Revision comparison data |
====================

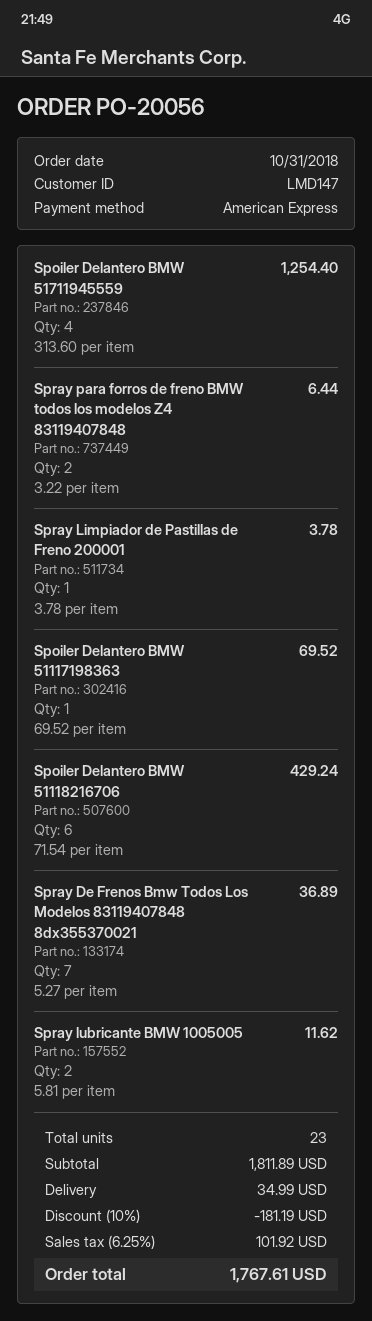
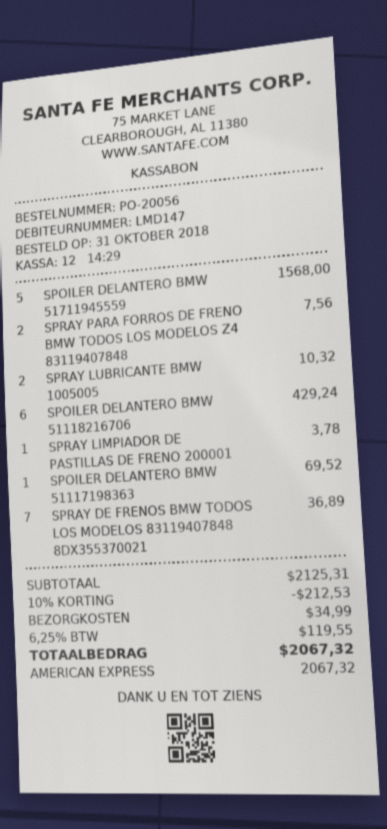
Spoiler Delantero BMW 51711945559: 4 for 1254.40 -> 5 for 1568.00
Spray para forros de freno BMW todos los modelos Z4 83119407848: 2 for 6.44 -> 2 for 7.56
Spray lubricante BMW 1005005: 2 for 11.62 -> 2 for 10.32
subtotal: 1811.89 -> 2125.31
discount: 10% = 181.19 -> 10% = 212.53
tax: 6.25% = 101.92 -> 6.25% = 119.55
total: 1767.61 -> 2067.32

====================

Exercise | Copy the data word for word. Pictures do not go in the copy.

Response for this exercise |
Spoiler Delantero BMW 51711945559: 4 for 1254.40 -> 5 for 1568.00
Spray para forros de freno BMW todos los modelos Z4 83119407848: 2 for 6.44 -> 2 for 7.56
Spray lubricante BMW 1005005: 2 for 11.62 -> 2 for 10.32
subtotal: 1811.89 -> 2125.31
discount: 10% = 181.19 -> 10% = 212.53
tax: 6.25% = 101.92 -> 6.25% = 119.55
total: 1767.61 -> 2067.32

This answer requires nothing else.